Unions are now considered part of the solution, as they have partnered with management to raise quality. Innovations in design and reliability have created cars that perform competitively and reliably. Prices are within reach of most consumers. And the industry spawns a range of economic development in parts and services that creates jobs. Advertising has been robust, fueling $4.6 billion in measured spending, reports Ad Age.
The problem lurks, it seems to me, in the industry’s collusion with our collective denial as consumers. Heavy production and promotion of SUVs kept people deluded about the real state of oil dependency and the impact of emissions on the environment. The auto industry kept us asleep at the wheel of the larger issues we now face.
In this time of renewed nationalism, it’s time to reconsider our shared role with American manufacturing and become citizens first and foremost. If U.S cars are reliable, well priced, and hybrids are preparing to roll off the line, then what is our true beef? Do we want to bash Detroit because it failed to be visionary? That’s a fair criticism, I suppose. But in reality, people bought a lot of SUVs. So we all share a bit of the blame.

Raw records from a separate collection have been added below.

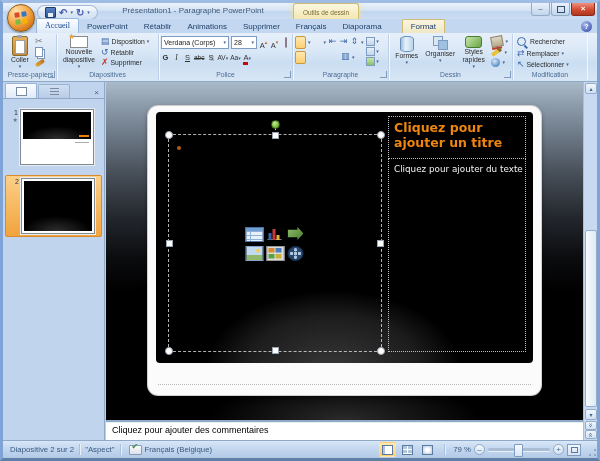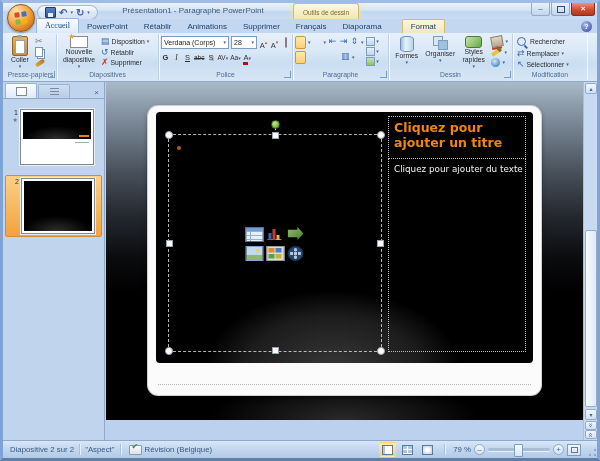--- a/index.html
+++ b/index.html
@@ -516,6 +516,9 @@
       </span>
   </div>
 
+  <div class="notes">
+    <span>Cliquez pour ajouter des commentaires</span>
+  </div>
 
   <div class="statusbar">
     <span style="padding-left:4px;">Diapositive 2 sur 2</span>

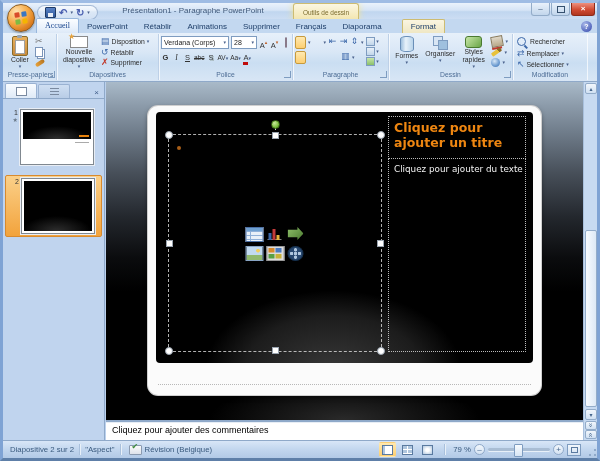--- a/index.html
+++ b/index.html
@@ -528,7 +528,7 @@
     <span class="ic-spell">
         <b>✔</b>
       </span>
-    <span>Révision (Belgique)</span>
+    <span>Français (Belgique)</span>
     <div class="sright">
       <span class="vb on">
           <span class="vb-n"></span>

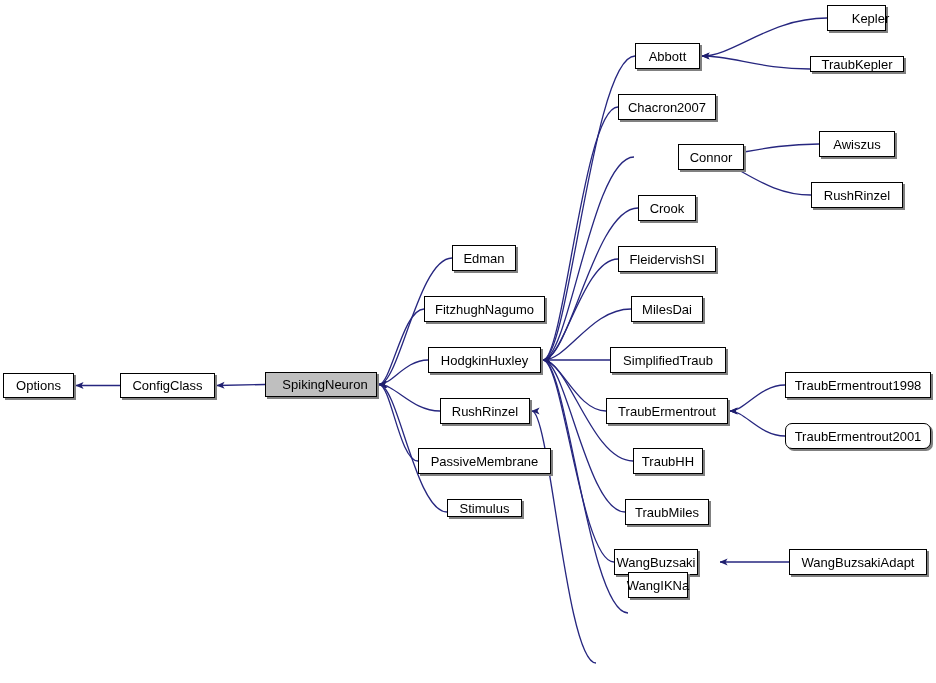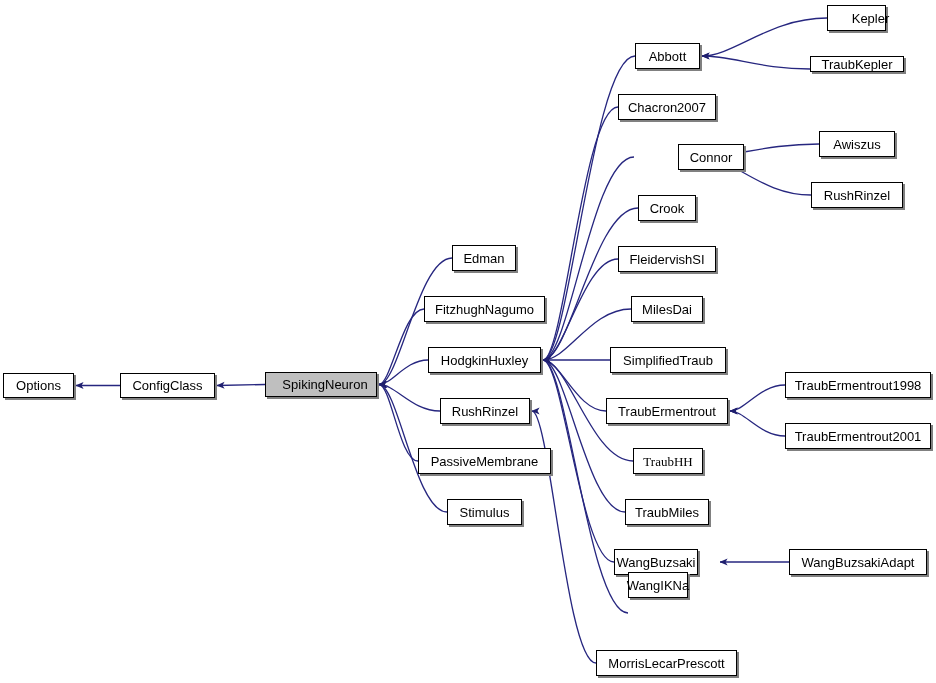--- a/index.html
+++ b/index.html
@@ -168,7 +168,7 @@
     <div class="node" style="left: 785px; top: 372px; width: 146px; height: 26px;">
       <span class="node-label">TraubErmentrout1998</span>
     </div>
-    <div class="node" style="left: 785px; top: 423px; width: 146px; height: 26px;">
+    <div class="node" style="left: 785px; top: 423px; width: 146px; height: 26px; border-radius: 7px;">
       <span class="node-label">TraubErmentrout2001</span>
     </div>
     <div class="node" style="left: 789px; top: 549px; width: 138px; height: 26px;">

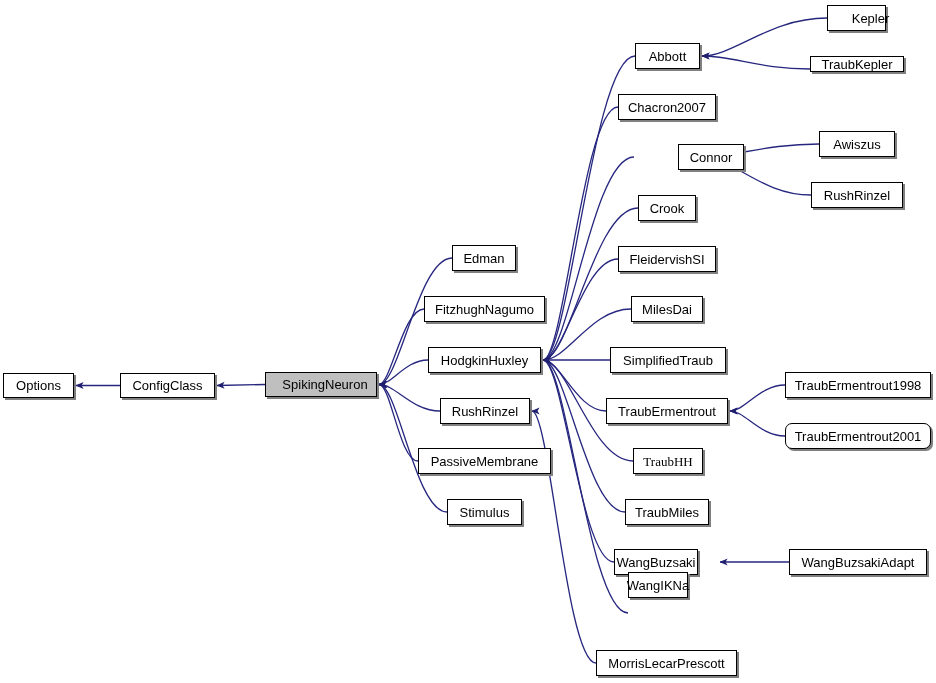--- a/index.html
+++ b/index.html
@@ -138,7 +138,7 @@
     <div class="node" style="left: 606px; top: 398px; width: 122px; height: 26px;">
       <span class="node-label">TraubErmentrout</span>
     </div>
-    <div class="node" style="left: 633px; top: 448px; width: 70px; height: 26px; font-family: Liberation Serif, serif;">
+    <div class="node" style="left: 633px; top: 448px; width: 70px; height: 26px;">
       <span class="node-label">TraubHH</span>
     </div>
     <div class="node" style="left: 625px; top: 499px; width: 84px; height: 26px;">

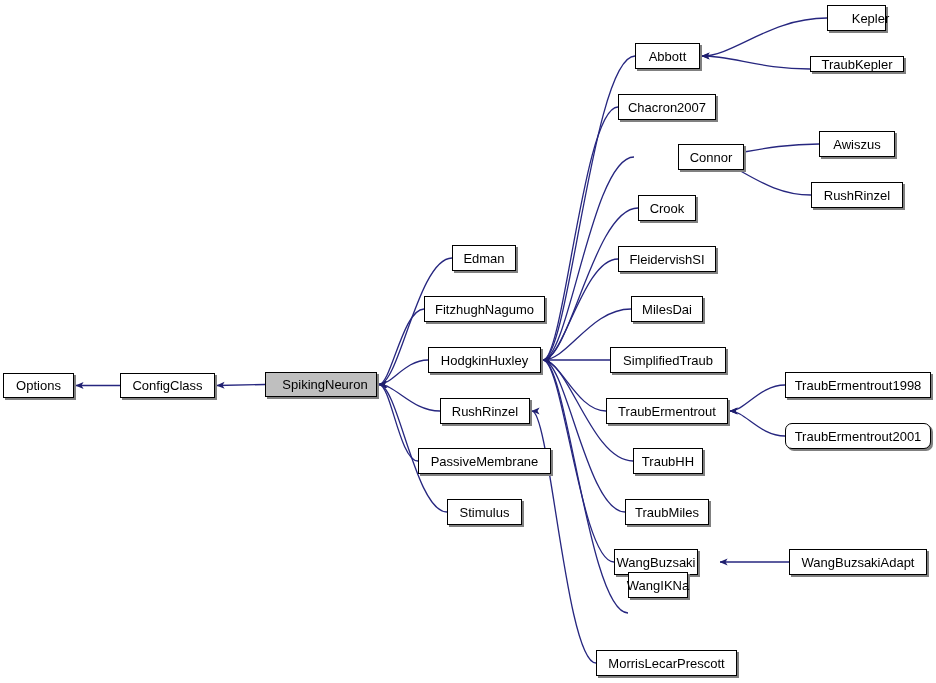--- a/index.html
+++ b/index.html
@@ -111,7 +111,7 @@
     <div class="node" style="left: 418px; top: 448px; width: 133px; height: 26px;">
       <span class="node-label">PassiveMembrane</span>
     </div>
-    <div class="node" style="left: 447px; top: 499px; width: 75px; height: 26px;">
+    <div class="node" style="left: 447px; top: 499px; width: 75px; height: 18px;">
       <span class="node-label">Stimulus</span>
     </div>
     <div class="node" style="left: 635px; top: 43px; width: 65px; height: 26px;">

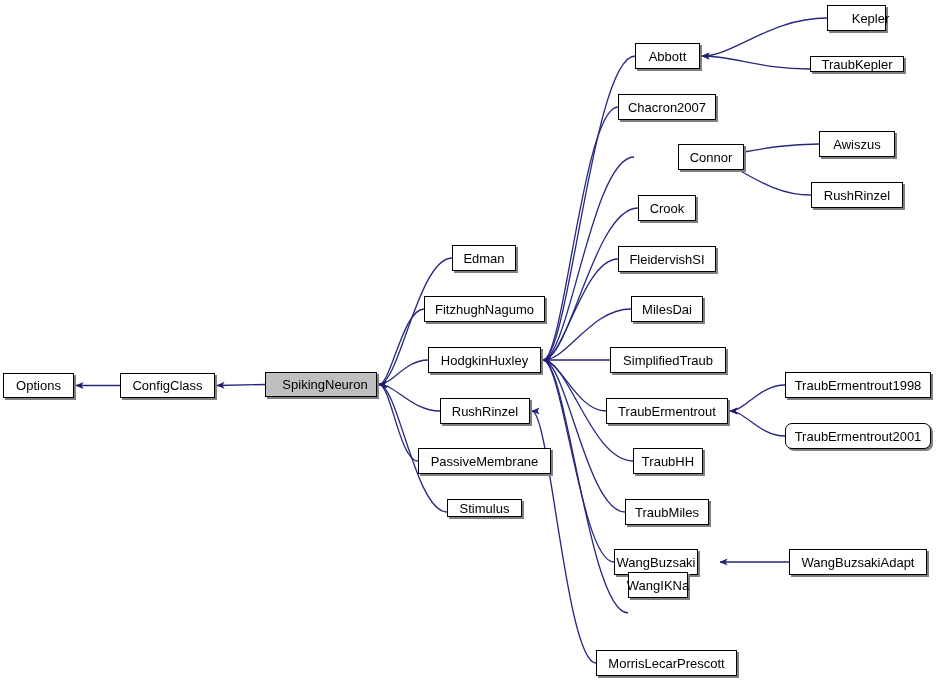--- a/index.html
+++ b/index.html
@@ -150,9 +150,6 @@
     <div class="node" style="left: 628px; top: 572px; width: 60px; height: 26px;">
       <span class="node-label">WangIKNa</span>
     </div>
-    <div class="node" style="left: 596px; top: 650px; width: 141px; height: 26px;">
-      <span class="node-label">MorrisLecarPrescott</span>
-    </div>
     <div class="node" style="left: 827px; top: 5px; width: 59px; height: 26px; padding-left: 28px;">
       <span class="node-label">Kepler</span>
     </div>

As free-market, un-regulated consumers, we’ve believed for years that we can bash American companies and it won’t make a bit of difference to the national economy. We’ve separated our lot from the companies that produce goods here. Especially the big three. Now we are facing having to pay for bailouts. Rather than debate the size and conditions of a bailout, I’d rather pose a simple proposition: It’s time that we as Americans reconsider the power of buying American goods.
Sounds old school, I know. But I’d rather live in a world with jobs, great automobile brands and some semblance of a GNP. I am a citizen consumer. In that order.
Full disclosure: I drive a 2005 Mazda 6 wagon. It was made in Flat Rock, Michigan by Union workers. Based on past experience, I’ll drive it another few years.